Exercise aim: Reproduce exactly, leaving out pictures, each line from the one holding "margin-top: none ->" through the final line of the listing, and add nothing.
++++ Dataset excerpts
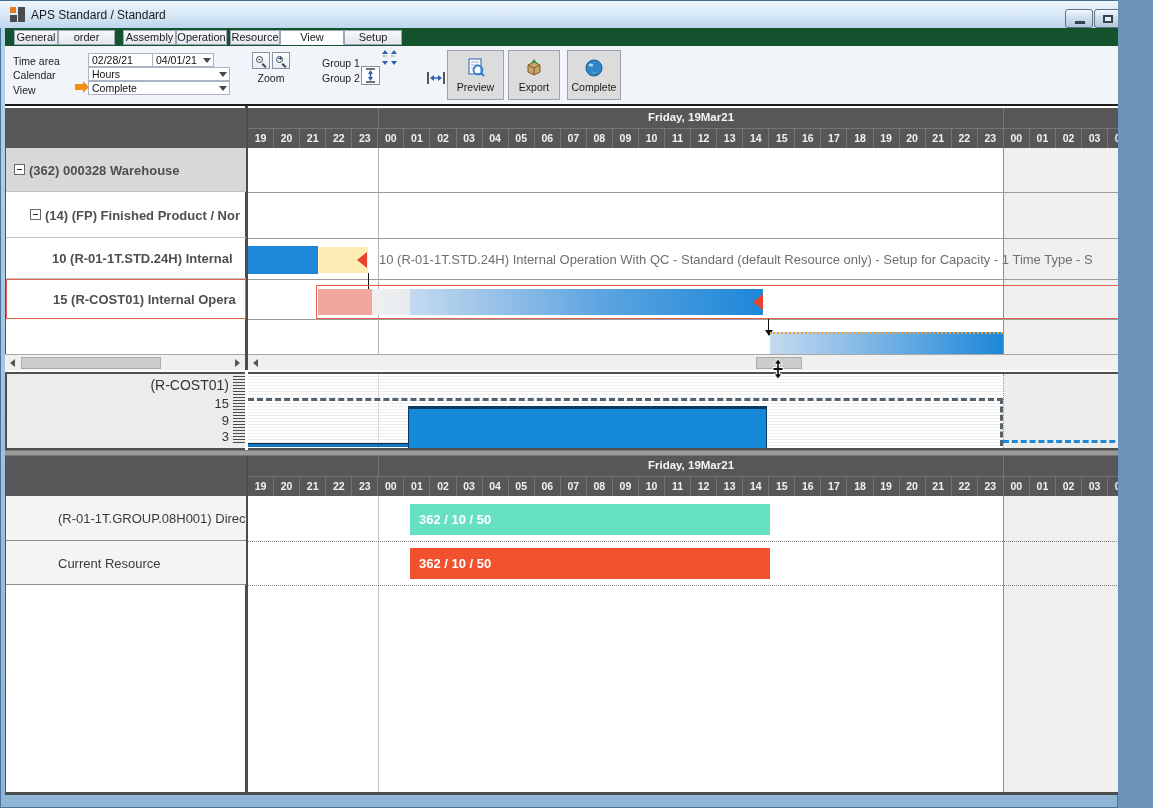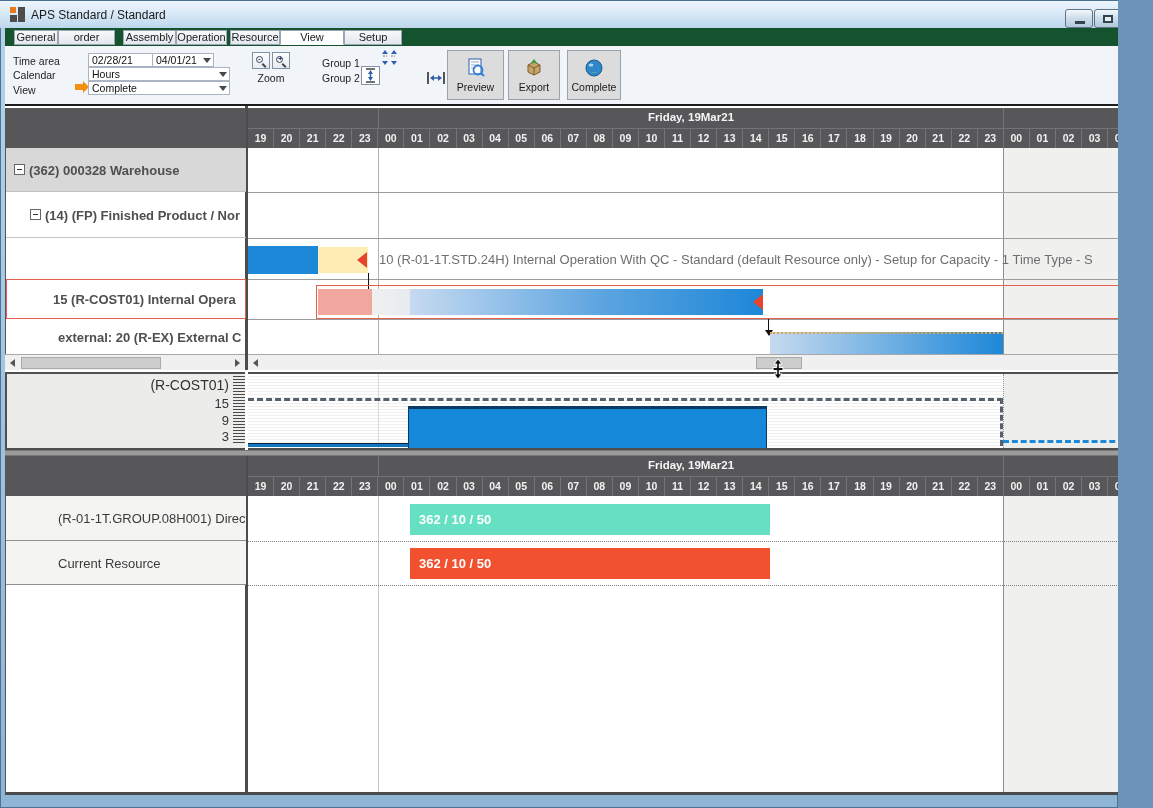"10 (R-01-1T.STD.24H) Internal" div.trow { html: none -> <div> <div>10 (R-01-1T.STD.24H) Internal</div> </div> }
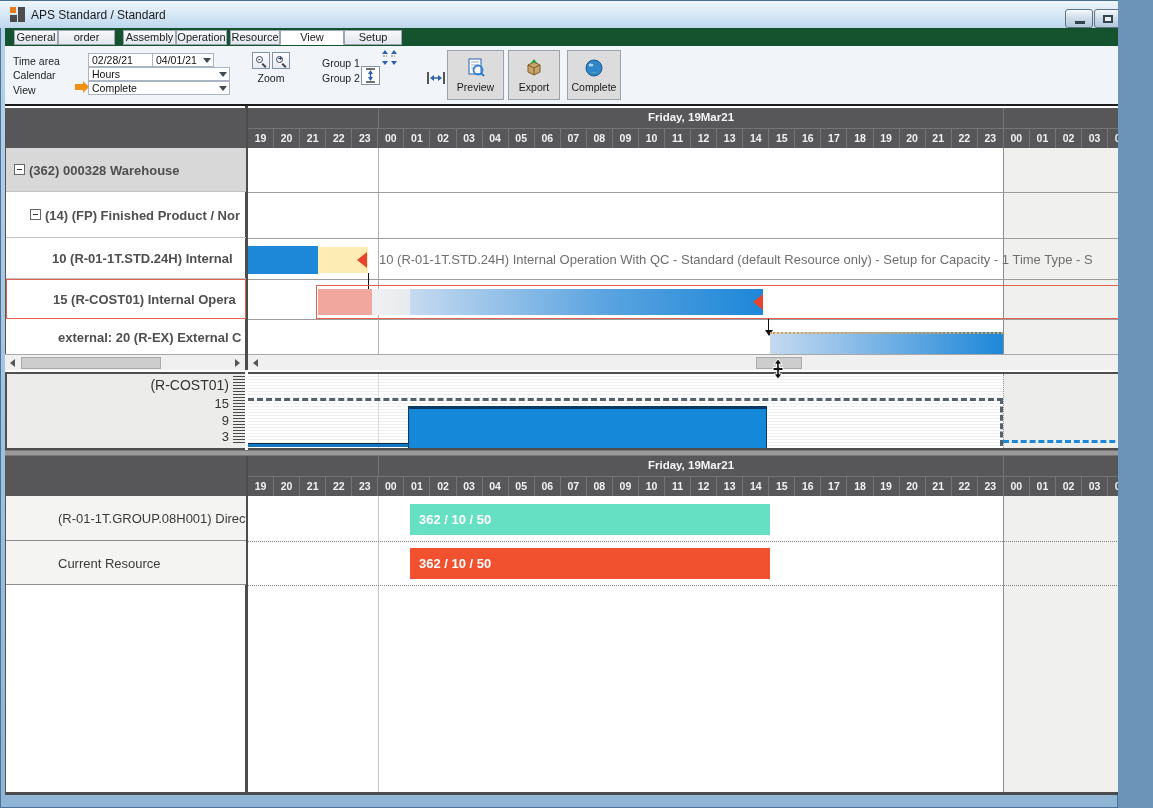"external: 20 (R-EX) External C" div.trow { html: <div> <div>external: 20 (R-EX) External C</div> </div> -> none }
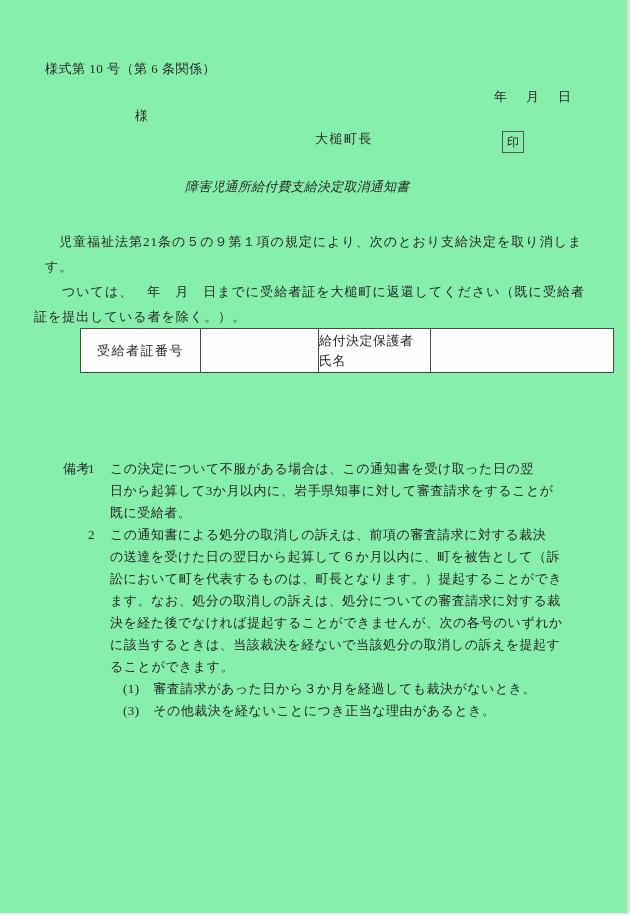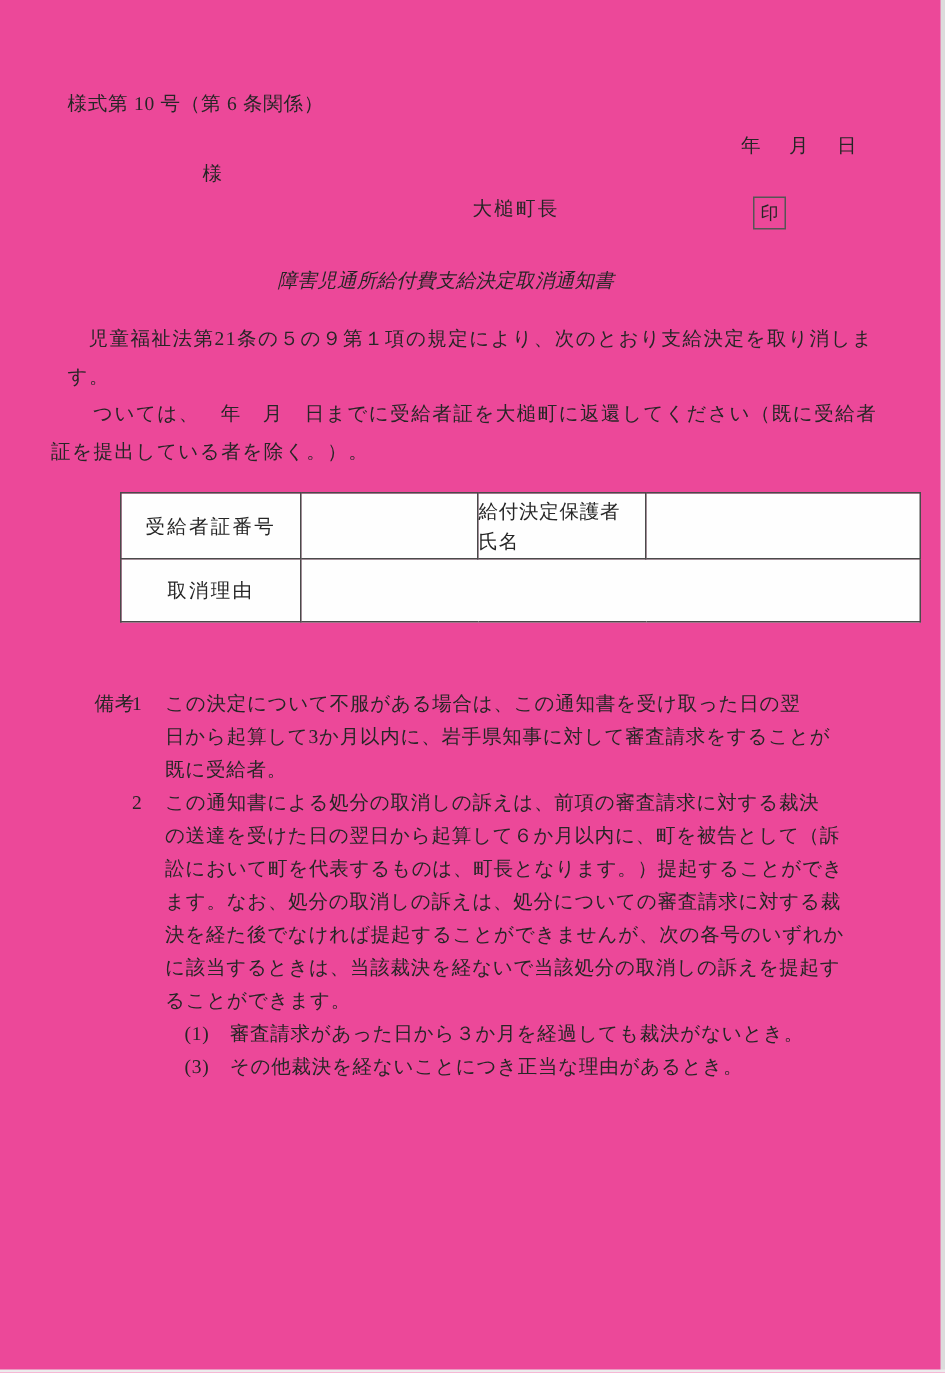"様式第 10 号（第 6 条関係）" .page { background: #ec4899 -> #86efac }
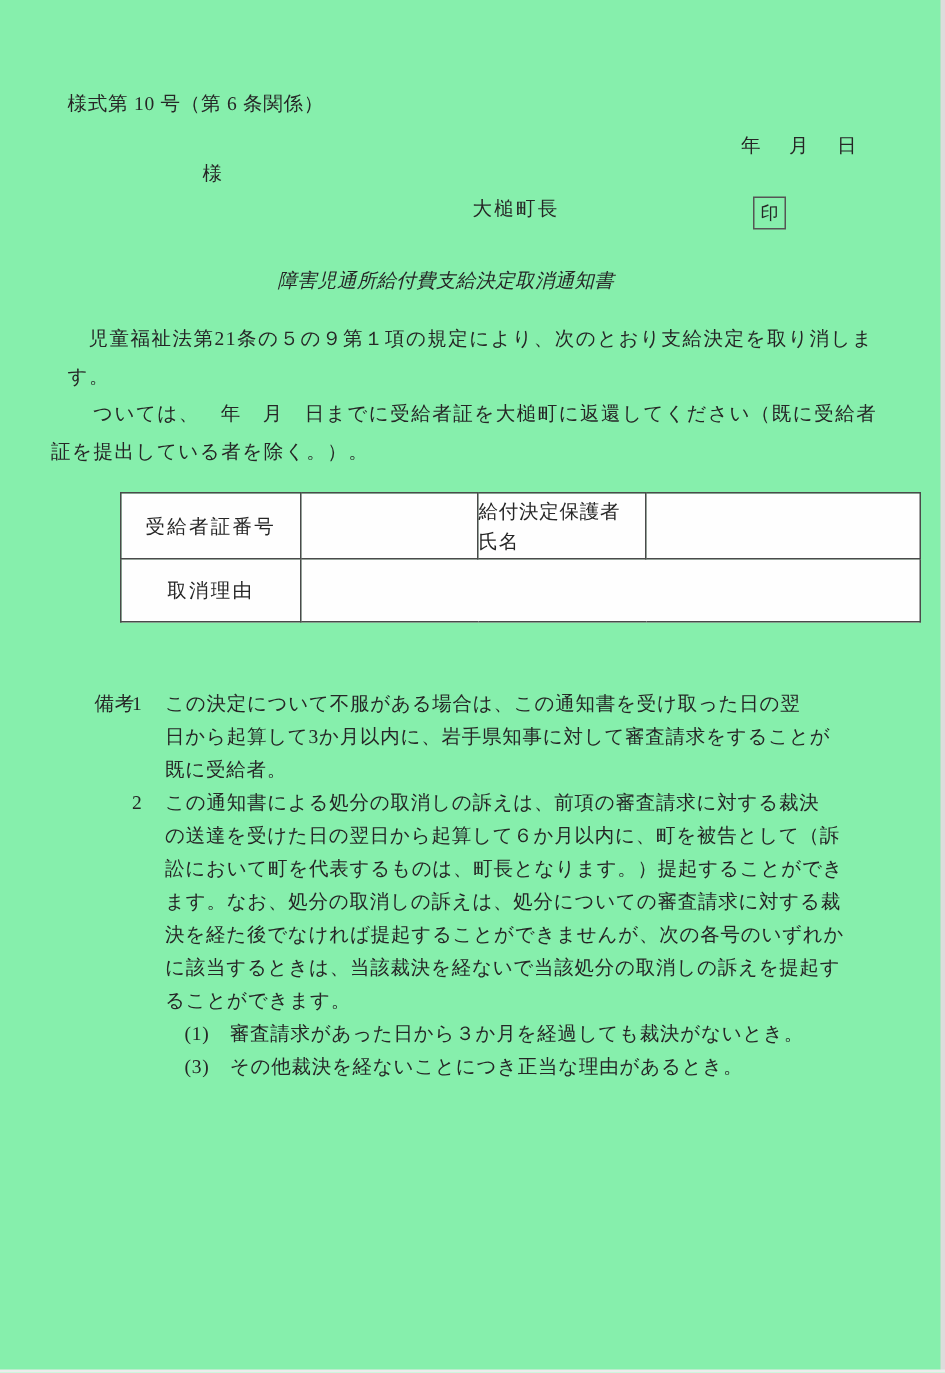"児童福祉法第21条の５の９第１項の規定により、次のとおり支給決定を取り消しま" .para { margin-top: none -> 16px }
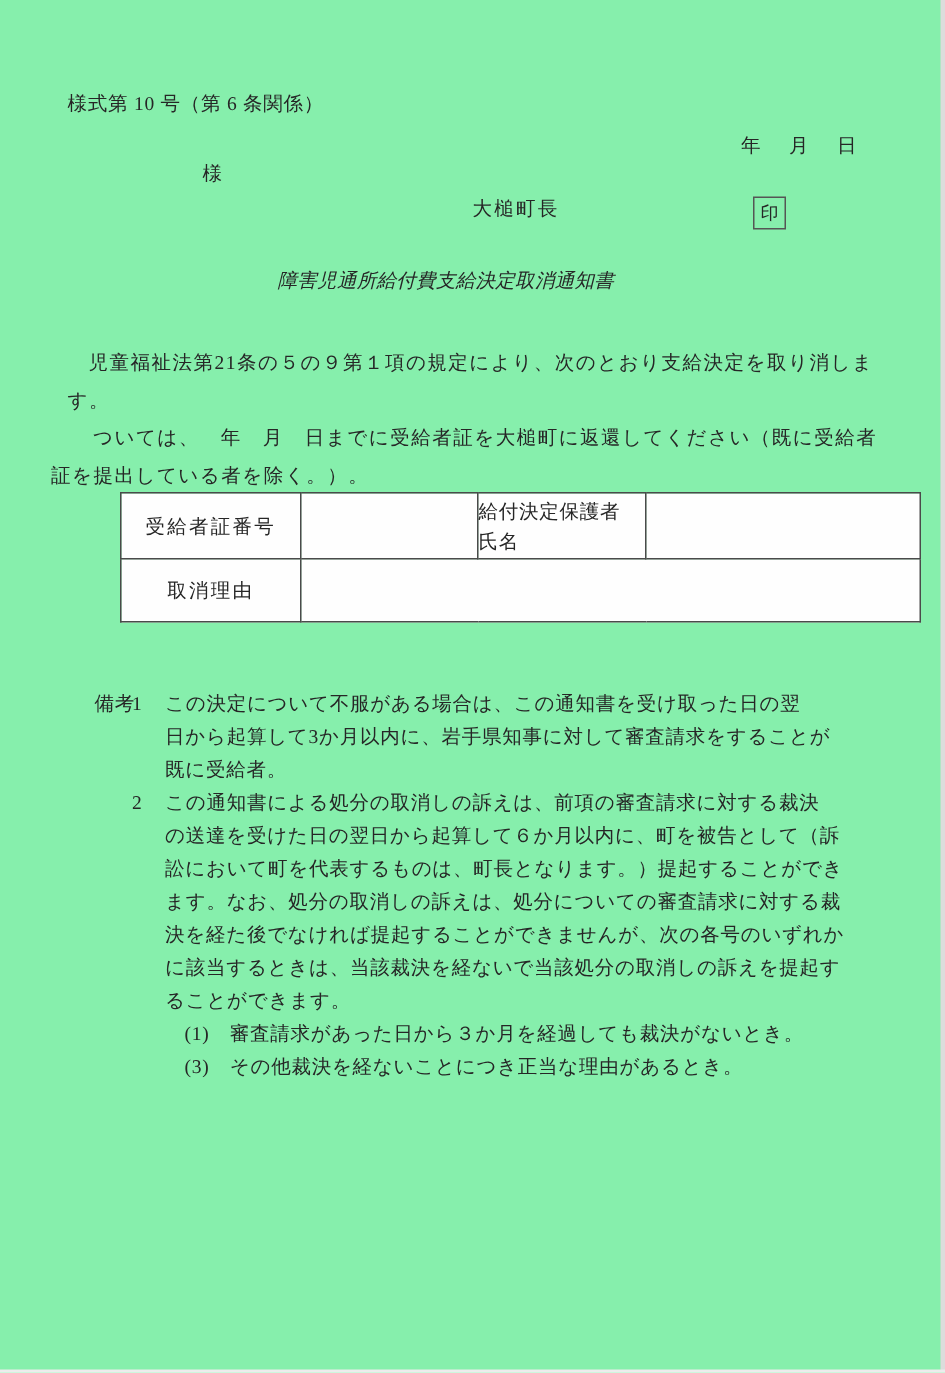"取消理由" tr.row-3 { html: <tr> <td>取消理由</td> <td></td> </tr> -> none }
++++++++
Reply to the task:
"児童福祉法第21条の５の９第１項の規定により、次のとおり支給決定を取り消しま" .para { margin-top: none -> 16px }
"取消理由" tr.row-3 { html: <tr> <td>取消理由</td> <td></td> </tr> -> none }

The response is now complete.